→ EXTRACTED INFORMATION:
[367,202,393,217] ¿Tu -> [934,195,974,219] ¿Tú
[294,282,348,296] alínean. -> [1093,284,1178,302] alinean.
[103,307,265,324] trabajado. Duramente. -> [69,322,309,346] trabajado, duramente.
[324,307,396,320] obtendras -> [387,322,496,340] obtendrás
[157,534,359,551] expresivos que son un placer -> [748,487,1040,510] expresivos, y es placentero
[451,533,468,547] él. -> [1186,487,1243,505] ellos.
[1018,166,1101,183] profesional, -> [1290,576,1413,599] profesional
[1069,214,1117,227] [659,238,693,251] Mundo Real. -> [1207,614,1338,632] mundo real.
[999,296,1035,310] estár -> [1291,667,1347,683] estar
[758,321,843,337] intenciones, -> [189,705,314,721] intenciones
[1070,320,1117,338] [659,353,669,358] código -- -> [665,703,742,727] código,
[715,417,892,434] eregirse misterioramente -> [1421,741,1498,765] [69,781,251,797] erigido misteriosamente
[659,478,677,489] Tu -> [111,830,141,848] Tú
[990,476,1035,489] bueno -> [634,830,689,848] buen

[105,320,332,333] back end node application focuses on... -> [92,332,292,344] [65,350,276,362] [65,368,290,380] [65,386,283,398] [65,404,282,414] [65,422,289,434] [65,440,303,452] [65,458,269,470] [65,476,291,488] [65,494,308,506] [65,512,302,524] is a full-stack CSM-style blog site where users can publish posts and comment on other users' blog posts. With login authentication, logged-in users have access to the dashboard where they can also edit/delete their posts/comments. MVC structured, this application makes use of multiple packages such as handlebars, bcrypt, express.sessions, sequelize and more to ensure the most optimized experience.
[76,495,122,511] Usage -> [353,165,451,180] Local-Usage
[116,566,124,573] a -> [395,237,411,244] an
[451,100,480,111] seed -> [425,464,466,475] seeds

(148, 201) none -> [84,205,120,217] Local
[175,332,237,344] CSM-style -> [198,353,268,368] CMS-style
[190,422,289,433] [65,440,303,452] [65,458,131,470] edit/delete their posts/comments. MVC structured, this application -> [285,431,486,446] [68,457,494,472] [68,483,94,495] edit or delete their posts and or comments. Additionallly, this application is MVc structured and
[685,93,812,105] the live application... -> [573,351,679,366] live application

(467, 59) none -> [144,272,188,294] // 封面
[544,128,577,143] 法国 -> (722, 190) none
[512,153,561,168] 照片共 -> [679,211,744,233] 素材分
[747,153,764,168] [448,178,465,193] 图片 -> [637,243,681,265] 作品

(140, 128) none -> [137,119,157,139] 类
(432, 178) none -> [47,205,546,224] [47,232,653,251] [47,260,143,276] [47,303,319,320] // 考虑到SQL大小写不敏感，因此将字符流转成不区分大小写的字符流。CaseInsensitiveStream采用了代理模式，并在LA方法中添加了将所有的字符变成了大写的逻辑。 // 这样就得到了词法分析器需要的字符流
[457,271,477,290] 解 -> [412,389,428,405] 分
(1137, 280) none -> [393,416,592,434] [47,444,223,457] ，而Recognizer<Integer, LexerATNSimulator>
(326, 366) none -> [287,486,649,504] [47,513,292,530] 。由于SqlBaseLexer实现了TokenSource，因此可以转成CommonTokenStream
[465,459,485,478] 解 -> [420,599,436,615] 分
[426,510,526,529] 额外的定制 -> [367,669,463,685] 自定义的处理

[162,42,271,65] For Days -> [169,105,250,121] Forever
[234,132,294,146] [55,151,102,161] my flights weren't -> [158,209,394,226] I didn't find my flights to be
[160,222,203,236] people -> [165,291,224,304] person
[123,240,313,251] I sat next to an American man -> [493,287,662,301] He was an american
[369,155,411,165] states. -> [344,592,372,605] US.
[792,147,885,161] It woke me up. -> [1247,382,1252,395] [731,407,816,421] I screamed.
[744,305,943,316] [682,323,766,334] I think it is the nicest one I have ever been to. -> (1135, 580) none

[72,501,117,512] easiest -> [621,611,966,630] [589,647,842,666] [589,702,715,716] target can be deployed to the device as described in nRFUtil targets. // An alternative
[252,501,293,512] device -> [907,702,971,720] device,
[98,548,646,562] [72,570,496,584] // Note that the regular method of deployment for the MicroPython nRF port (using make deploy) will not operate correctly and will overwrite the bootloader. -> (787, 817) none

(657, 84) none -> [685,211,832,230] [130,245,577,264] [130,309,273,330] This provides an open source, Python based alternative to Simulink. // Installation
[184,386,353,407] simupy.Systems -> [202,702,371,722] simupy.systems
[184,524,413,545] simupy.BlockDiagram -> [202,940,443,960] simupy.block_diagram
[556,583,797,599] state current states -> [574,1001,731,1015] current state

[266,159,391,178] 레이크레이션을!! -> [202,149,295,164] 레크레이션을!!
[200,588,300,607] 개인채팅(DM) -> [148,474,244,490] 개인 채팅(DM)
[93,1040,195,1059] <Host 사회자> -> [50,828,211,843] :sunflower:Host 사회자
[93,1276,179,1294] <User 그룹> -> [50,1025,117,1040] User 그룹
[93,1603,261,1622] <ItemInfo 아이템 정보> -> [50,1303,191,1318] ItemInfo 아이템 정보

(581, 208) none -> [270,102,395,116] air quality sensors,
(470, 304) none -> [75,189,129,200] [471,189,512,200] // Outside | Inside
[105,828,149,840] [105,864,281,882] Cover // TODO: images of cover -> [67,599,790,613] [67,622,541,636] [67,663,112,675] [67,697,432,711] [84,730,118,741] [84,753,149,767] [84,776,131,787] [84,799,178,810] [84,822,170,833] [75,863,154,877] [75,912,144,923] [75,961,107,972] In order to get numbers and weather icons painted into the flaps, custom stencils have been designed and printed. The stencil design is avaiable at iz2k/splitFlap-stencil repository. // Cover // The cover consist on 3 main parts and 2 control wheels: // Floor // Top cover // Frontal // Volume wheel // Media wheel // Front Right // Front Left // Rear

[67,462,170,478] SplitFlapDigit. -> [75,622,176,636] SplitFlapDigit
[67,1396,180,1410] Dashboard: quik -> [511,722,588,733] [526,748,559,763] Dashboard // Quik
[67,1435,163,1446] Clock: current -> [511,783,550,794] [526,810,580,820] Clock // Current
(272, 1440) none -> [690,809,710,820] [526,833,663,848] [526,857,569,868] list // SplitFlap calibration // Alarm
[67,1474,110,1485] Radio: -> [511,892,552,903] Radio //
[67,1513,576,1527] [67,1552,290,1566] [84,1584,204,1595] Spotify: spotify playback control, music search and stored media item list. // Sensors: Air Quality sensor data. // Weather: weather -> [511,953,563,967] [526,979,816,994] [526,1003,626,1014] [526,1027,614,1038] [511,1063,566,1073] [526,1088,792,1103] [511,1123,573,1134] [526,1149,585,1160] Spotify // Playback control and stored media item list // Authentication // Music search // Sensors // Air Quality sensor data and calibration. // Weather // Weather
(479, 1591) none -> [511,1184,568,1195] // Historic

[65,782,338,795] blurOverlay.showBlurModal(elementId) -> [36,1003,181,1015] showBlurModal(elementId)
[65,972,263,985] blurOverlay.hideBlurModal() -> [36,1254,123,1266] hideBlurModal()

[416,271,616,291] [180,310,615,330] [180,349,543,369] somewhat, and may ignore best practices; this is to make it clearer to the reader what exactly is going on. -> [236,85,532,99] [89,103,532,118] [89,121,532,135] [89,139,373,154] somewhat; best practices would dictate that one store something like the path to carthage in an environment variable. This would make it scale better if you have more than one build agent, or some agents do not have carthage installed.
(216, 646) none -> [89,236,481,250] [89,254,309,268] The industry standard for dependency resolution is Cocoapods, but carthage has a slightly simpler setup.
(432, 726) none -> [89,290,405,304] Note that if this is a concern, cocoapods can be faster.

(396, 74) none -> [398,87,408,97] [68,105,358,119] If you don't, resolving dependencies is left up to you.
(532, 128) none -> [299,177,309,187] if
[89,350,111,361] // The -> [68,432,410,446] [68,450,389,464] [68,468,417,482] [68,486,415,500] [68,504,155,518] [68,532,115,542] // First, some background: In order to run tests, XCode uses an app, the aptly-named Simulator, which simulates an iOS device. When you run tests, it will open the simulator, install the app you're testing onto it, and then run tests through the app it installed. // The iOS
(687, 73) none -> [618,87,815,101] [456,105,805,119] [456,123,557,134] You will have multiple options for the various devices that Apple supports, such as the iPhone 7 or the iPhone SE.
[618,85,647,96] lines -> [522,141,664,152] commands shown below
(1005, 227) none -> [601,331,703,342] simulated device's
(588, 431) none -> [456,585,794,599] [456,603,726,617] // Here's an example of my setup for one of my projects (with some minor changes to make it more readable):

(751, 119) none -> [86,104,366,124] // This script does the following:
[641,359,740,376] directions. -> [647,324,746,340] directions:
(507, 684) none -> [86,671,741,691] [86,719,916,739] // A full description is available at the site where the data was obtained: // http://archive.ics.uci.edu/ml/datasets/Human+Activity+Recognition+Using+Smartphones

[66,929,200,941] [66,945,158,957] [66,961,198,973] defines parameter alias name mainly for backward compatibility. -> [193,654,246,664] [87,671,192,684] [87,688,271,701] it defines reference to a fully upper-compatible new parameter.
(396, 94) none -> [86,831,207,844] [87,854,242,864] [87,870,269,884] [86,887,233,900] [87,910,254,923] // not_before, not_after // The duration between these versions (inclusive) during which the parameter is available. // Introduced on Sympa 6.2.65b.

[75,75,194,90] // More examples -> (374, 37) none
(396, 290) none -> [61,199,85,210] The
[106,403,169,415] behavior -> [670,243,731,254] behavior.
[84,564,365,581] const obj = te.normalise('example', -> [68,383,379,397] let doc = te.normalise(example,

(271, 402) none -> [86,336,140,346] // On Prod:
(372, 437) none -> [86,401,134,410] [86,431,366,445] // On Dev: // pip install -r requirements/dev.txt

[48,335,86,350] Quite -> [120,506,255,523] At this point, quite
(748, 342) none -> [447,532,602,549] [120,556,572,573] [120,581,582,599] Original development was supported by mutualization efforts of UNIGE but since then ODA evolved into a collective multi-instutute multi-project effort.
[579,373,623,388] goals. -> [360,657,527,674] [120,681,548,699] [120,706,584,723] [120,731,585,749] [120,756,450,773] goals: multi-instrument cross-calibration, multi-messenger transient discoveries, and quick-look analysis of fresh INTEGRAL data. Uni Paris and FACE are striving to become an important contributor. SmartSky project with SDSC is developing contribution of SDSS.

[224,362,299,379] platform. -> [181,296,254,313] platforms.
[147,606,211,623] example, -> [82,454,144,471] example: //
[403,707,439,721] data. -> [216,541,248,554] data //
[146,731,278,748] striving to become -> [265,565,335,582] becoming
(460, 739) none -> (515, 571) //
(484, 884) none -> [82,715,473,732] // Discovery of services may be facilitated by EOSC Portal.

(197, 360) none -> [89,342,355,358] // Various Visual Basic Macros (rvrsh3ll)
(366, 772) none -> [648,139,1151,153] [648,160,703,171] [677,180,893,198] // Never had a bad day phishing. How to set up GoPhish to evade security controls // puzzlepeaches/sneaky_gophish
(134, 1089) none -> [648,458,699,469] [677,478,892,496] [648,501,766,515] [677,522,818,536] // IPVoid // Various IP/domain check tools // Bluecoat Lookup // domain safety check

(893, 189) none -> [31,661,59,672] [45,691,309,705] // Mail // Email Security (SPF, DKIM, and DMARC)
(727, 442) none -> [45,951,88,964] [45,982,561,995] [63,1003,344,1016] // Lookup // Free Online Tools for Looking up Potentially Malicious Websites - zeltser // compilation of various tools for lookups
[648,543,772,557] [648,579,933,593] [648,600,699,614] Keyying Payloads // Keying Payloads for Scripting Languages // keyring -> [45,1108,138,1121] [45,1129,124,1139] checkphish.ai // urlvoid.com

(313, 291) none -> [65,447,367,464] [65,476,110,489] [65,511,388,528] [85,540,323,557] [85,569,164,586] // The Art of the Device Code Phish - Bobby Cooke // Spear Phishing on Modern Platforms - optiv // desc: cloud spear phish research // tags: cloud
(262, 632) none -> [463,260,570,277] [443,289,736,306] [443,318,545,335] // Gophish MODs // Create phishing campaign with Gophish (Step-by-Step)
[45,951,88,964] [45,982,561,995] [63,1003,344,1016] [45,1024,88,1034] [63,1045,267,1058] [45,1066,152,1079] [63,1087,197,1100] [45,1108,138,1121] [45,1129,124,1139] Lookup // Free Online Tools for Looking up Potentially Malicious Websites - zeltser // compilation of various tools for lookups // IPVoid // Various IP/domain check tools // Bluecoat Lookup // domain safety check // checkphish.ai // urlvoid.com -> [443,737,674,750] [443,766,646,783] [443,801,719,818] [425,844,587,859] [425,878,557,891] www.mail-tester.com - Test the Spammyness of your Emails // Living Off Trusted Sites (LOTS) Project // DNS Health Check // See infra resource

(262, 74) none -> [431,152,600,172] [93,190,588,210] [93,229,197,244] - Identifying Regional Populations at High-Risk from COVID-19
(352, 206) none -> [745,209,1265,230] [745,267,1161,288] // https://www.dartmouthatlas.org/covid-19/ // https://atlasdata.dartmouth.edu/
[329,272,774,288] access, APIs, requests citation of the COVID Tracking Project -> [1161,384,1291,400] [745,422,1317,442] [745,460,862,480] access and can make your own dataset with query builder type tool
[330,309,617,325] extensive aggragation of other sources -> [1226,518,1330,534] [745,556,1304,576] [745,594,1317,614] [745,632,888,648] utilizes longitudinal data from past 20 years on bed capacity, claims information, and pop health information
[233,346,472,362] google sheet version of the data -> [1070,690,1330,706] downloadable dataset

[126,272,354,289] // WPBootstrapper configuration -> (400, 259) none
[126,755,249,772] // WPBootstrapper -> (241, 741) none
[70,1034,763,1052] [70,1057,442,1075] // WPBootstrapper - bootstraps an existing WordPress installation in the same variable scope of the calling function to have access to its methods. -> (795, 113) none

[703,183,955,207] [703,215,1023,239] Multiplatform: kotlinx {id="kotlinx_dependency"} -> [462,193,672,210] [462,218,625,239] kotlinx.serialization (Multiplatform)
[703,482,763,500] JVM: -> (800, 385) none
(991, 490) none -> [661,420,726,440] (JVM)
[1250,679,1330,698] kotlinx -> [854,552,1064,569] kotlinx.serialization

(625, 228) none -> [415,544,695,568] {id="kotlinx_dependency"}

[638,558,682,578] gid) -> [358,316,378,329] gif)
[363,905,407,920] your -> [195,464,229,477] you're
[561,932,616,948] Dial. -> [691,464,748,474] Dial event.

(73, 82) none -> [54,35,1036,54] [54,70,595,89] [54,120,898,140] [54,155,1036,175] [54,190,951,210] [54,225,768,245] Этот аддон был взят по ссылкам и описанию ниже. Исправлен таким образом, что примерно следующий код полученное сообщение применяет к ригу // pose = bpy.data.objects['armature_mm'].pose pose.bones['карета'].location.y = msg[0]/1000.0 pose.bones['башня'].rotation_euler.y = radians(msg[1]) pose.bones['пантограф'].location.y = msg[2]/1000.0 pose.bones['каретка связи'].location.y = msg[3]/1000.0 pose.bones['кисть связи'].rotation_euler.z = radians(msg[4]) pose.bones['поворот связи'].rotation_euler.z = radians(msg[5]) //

→ EXERCISE GOAL: Copy out each line of the data above, exactly, if it lies between the line holding "[659,478,677,489] Tu -> [111,830,141,848] Tú" and the line holding "[190,422,289,433] [65,440,303,452] [65,458,131,470]", inclusive; copy no other line.

→ ANSWER TO THIS PROBLEM:
[659,478,677,489] Tu -> [111,830,141,848] Tú
[990,476,1035,489] bueno -> [634,830,689,848] buen

[105,320,332,333] back end node application focuses on... -> [92,332,292,344] [65,350,276,362] [65,368,290,380] [65,386,283,398] [65,404,282,414] [65,422,289,434] [65,440,303,452] [65,458,269,470] [65,476,291,488] [65,494,308,506] [65,512,302,524] is a full-stack CSM-style blog site where users can publish posts and comment on other users' blog posts. With login authentication, logged-in users have access to the dashboard where they can also edit/delete their posts/comments. MVC structured, this application makes use of multiple packages such as handlebars, bcrypt, express.sessions, sequelize and more to ensure the most optimized experience.
[76,495,122,511] Usage -> [353,165,451,180] Local-Usage
[116,566,124,573] a -> [395,237,411,244] an
[451,100,480,111] seed -> [425,464,466,475] seeds

(148, 201) none -> [84,205,120,217] Local
[175,332,237,344] CSM-style -> [198,353,268,368] CMS-style
[190,422,289,433] [65,440,303,452] [65,458,131,470] edit/delete their posts/comments. MVC structured, this application -> [285,431,486,446] [68,457,494,472] [68,483,94,495] edit or delete their posts and or comments. Additionallly, this application is MVc structured and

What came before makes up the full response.